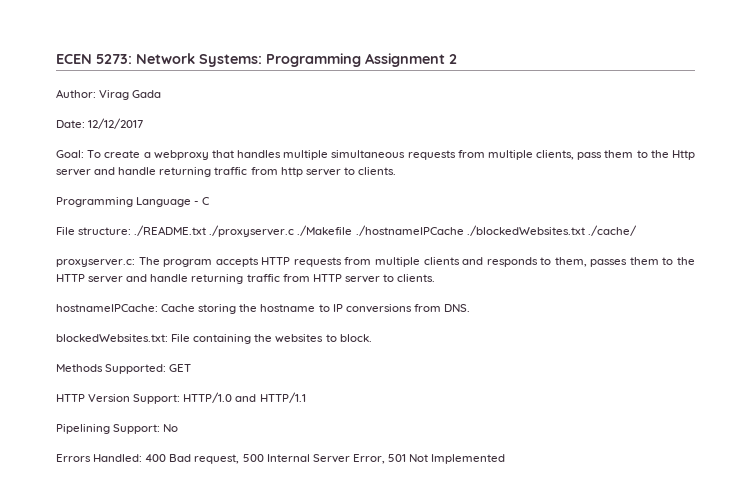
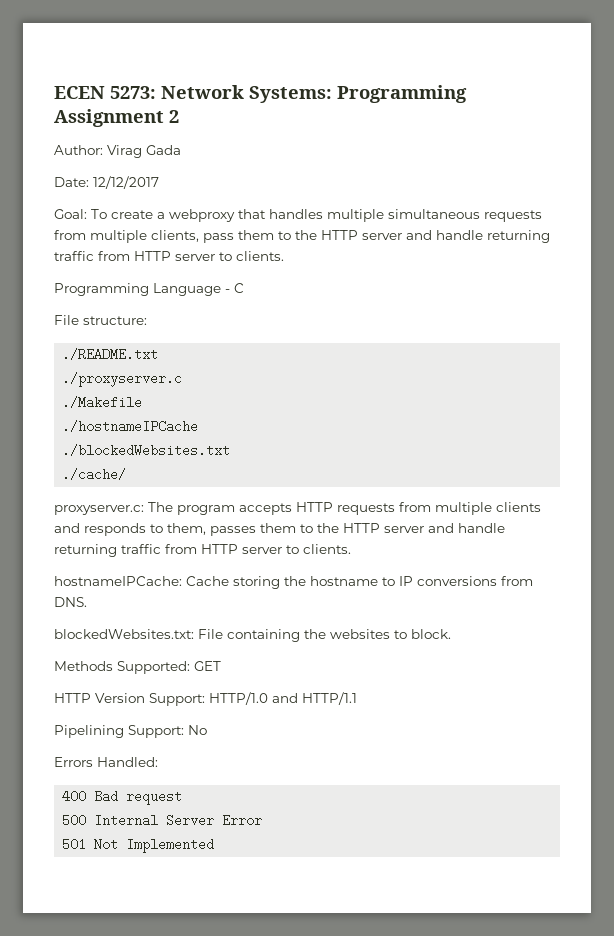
[671,150,695,160] [56,167,303,177] Http server and handle returning traffic from http -> [321,230,550,243] [54,251,171,261] HTTP server and handle returning traffic from HTTP
(132, 231) none -> (147, 320) //
(207, 230) none -> (159, 354) //
(295, 231) none -> (183, 379) //
(353, 230) none -> (143, 402) //
(464, 230) none -> (199, 426) //
(585, 230) none -> (231, 450) //
(143, 458) none -> (158, 762) //
[194,454,240,464] request, -> [126,790,183,805] request //
[352,454,385,464] Error, -> [222,814,263,827] Error //

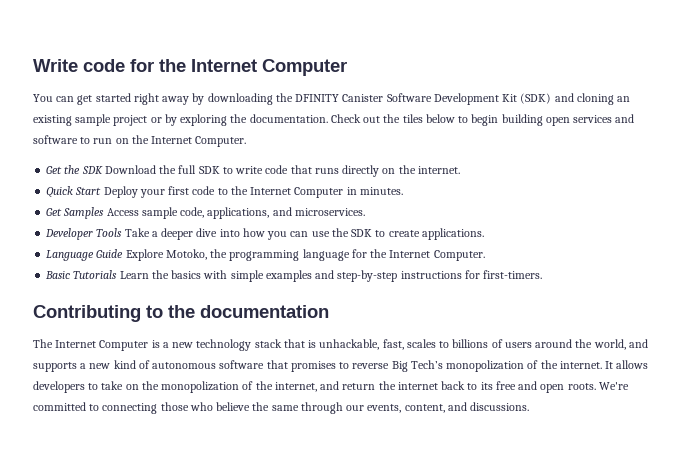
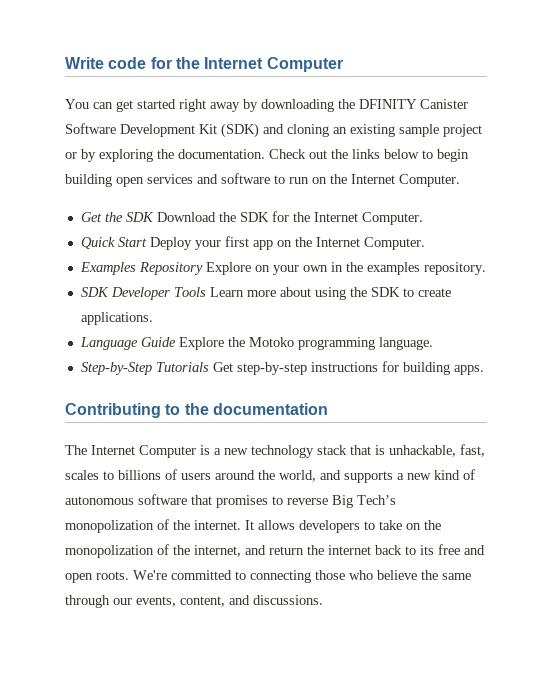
[402,114,423,123] tiles -> [352,149,380,159] links
[178,165,460,177] full SDK to write code that runs directly on the internet. -> [239,211,423,225] SDK for the Internet Computer.
[192,186,403,198] [46,207,365,219] [45,228,330,240] code to the Internet Computer in minutes. // Get Samples Access sample code, applications, and microservices. // Developer Tools Take a deeper dive into how you can use -> [252,237,425,250] [79,262,486,275] [80,287,346,300] app on the Internet Computer. // Examples Repository Explore on your own in the examples repository. // SDK Developer Tools Learn more about using
[165,249,485,261] [45,270,335,282] Motoko, the programming language for the Internet Computer. // Basic Tutorials Learn the basics with simple examples and -> [227,337,433,350] [80,362,233,375] the Motoko programming language. // Step-by-Step Tutorials Get
[483,270,543,279] first-timers. -> [402,362,484,375] building apps.

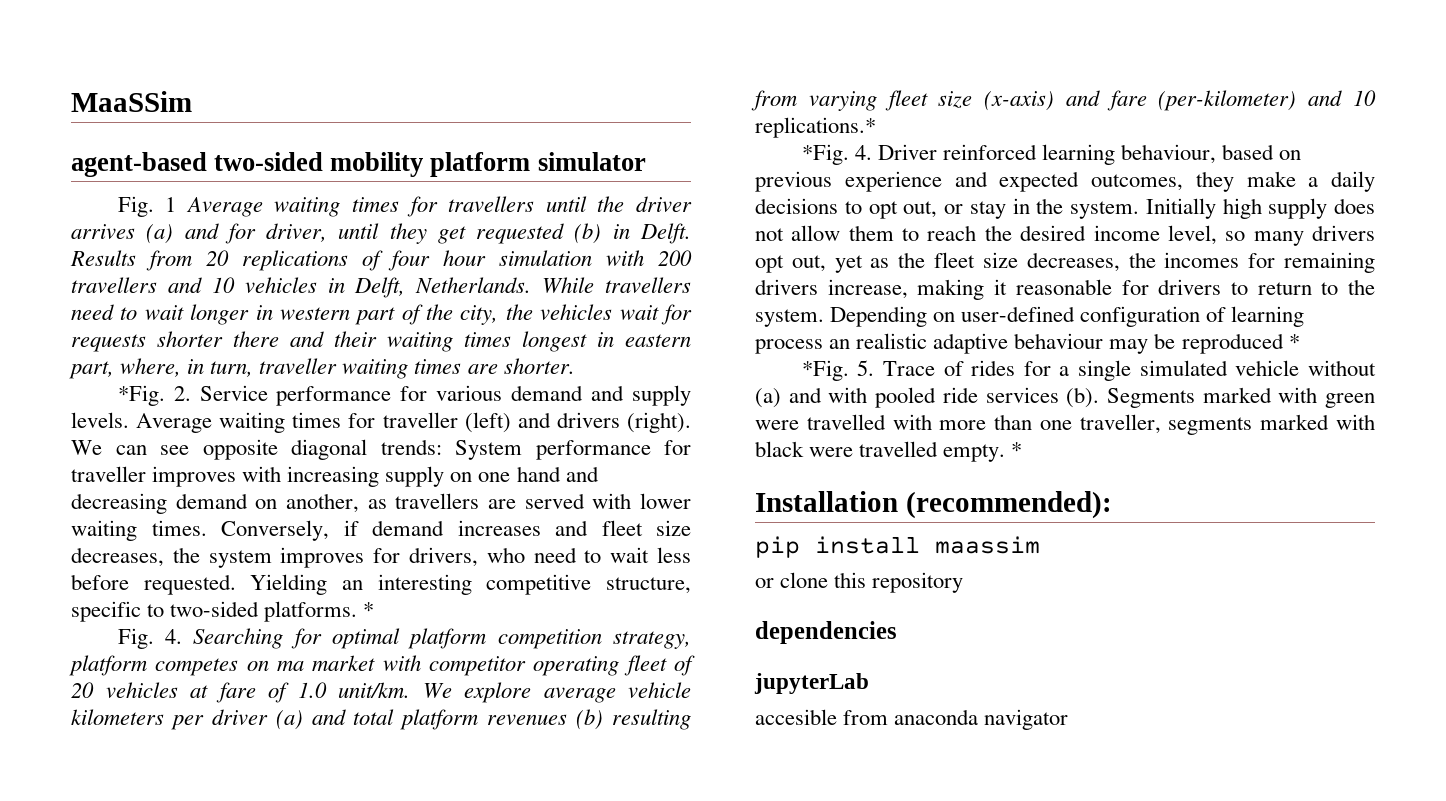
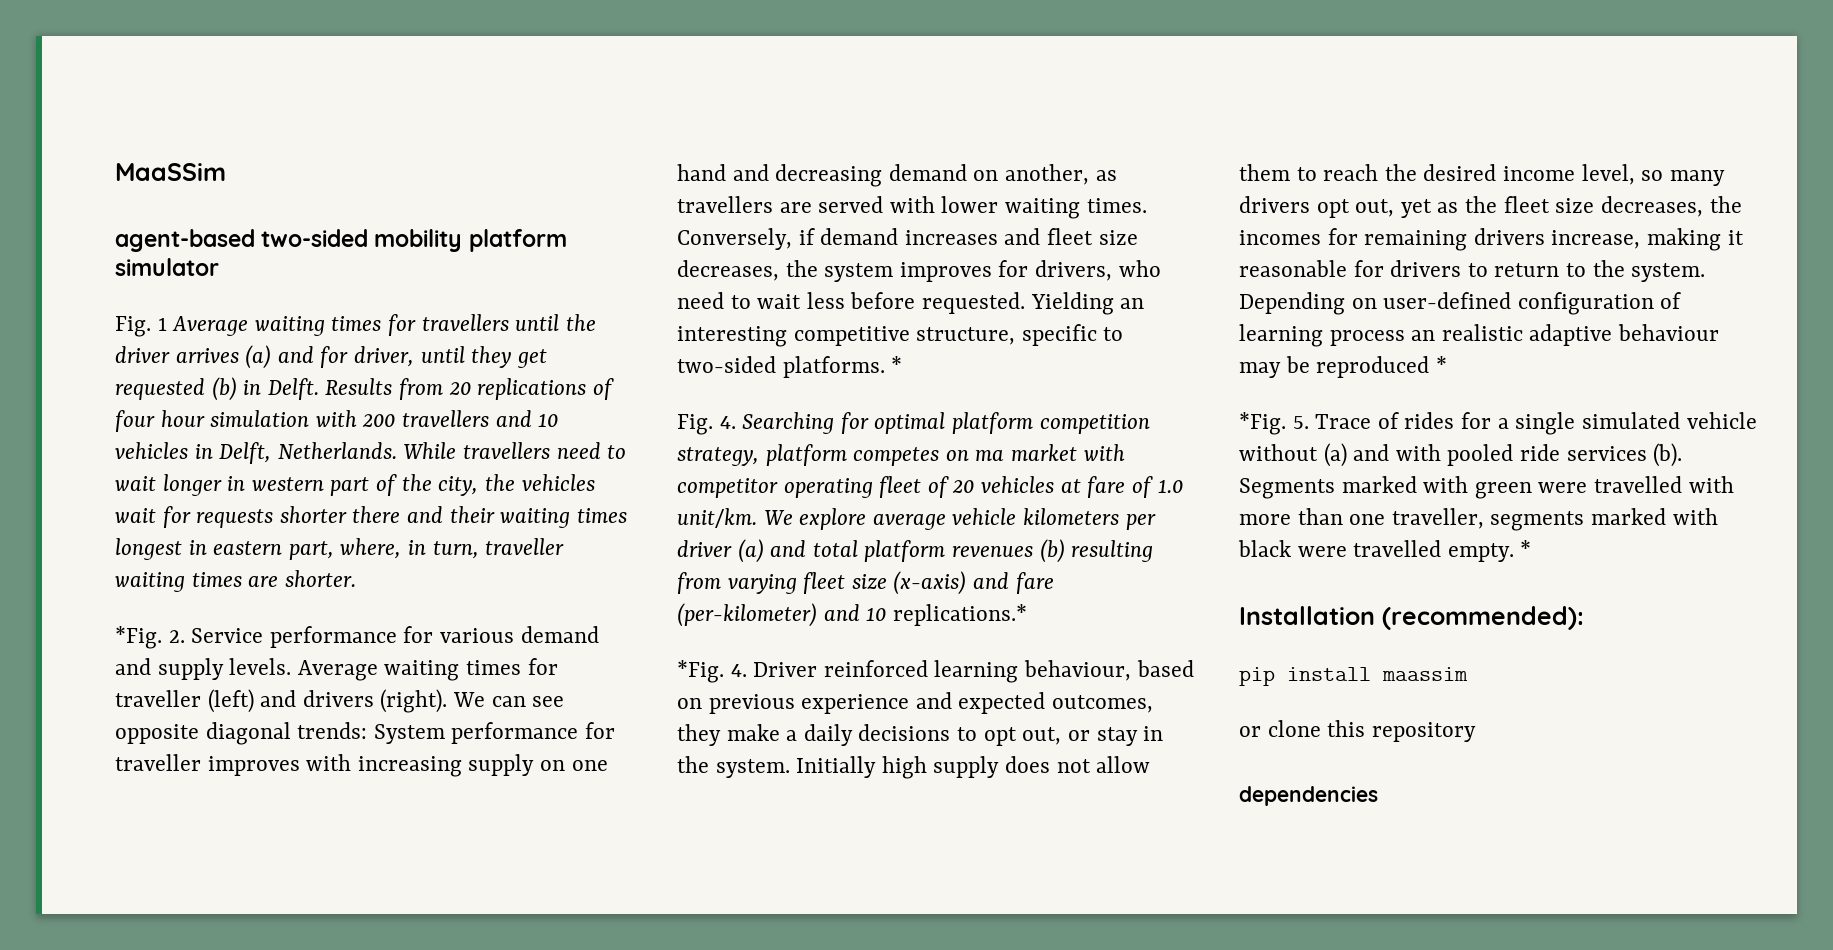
[754,673,869,694] [755,709,1069,730] // jupyterLab // accesible from anaconda navigator -> (1378, 796) none

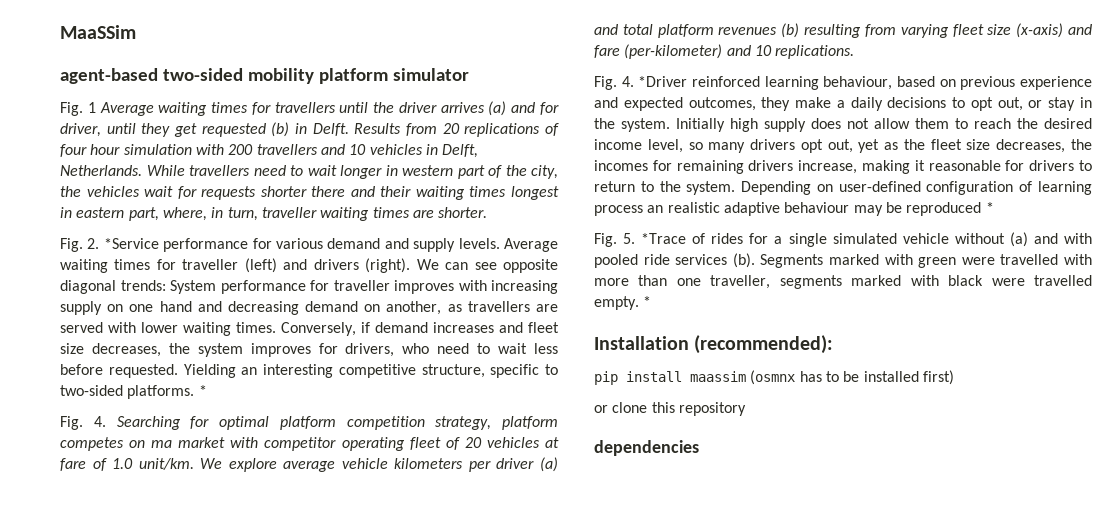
[115,626,264,649] *Fig. 2. Service -> [60,238,159,252] Fig. 2. *Service
[892,604,1027,626] [677,660,818,683] replications.* // *Fig. 4. Driver -> [775,45,855,59] [594,76,688,90] replications. // Fig. 4. *Driver
[1239,412,1372,435] *Fig. 5. Trace -> [594,233,687,247] Fig. 5. *Trace
(1468, 674) none -> [750,370,954,385] (osmnx has to be installed first)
● ● ● ●
| How to complete this task |
From the first line above through the line containing "[892,604,1027,626] [677,660,818,683] replications.*", copy everything exactly, without the pictures.

| Answer to this problem |
[671,150,695,160] [56,167,303,177] Http server and handle returning traffic from http -> [321,230,550,243] [54,251,171,261] HTTP server and handle returning traffic from HTTP
(132, 231) none -> (147, 320) //
(207, 230) none -> (159, 354) //
(295, 231) none -> (183, 379) //
(353, 230) none -> (143, 402) //
(464, 230) none -> (199, 426) //
(585, 230) none -> (231, 450) //
(143, 458) none -> (158, 762) //
[194,454,240,464] request, -> [126,790,183,805] request //
[352,454,385,464] Error, -> [222,814,263,827] Error //

[402,114,423,123] tiles -> [352,149,380,159] links
[178,165,460,177] full SDK to write code that runs directly on the internet. -> [239,211,423,225] SDK for the Internet Computer.
[192,186,403,198] [46,207,365,219] [45,228,330,240] code to the Internet Computer in minutes. // Get Samples Access sample code, applications, and microservices. // Developer Tools Take a deeper dive into how you can use -> [252,237,425,250] [79,262,486,275] [80,287,346,300] app on the Internet Computer. // Examples Repository Explore on your own in the examples repository. // SDK Developer Tools Learn more about using
[165,249,485,261] [45,270,335,282] Motoko, the programming language for the Internet Computer. // Basic Tutorials Learn the basics with simple examples and -> [227,337,433,350] [80,362,233,375] the Motoko programming language. // Step-by-Step Tutorials Get
[483,270,543,279] first-timers. -> [402,362,484,375] building apps.

[754,673,869,694] [755,709,1069,730] // jupyterLab // accesible from anaconda navigator -> (1378, 796) none

[115,626,264,649] *Fig. 2. Service -> [60,238,159,252] Fig. 2. *Service
[892,604,1027,626] [677,660,818,683] replications.* // *Fig. 4. Driver -> [775,45,855,59] [594,76,688,90] replications. // Fig. 4. *Driver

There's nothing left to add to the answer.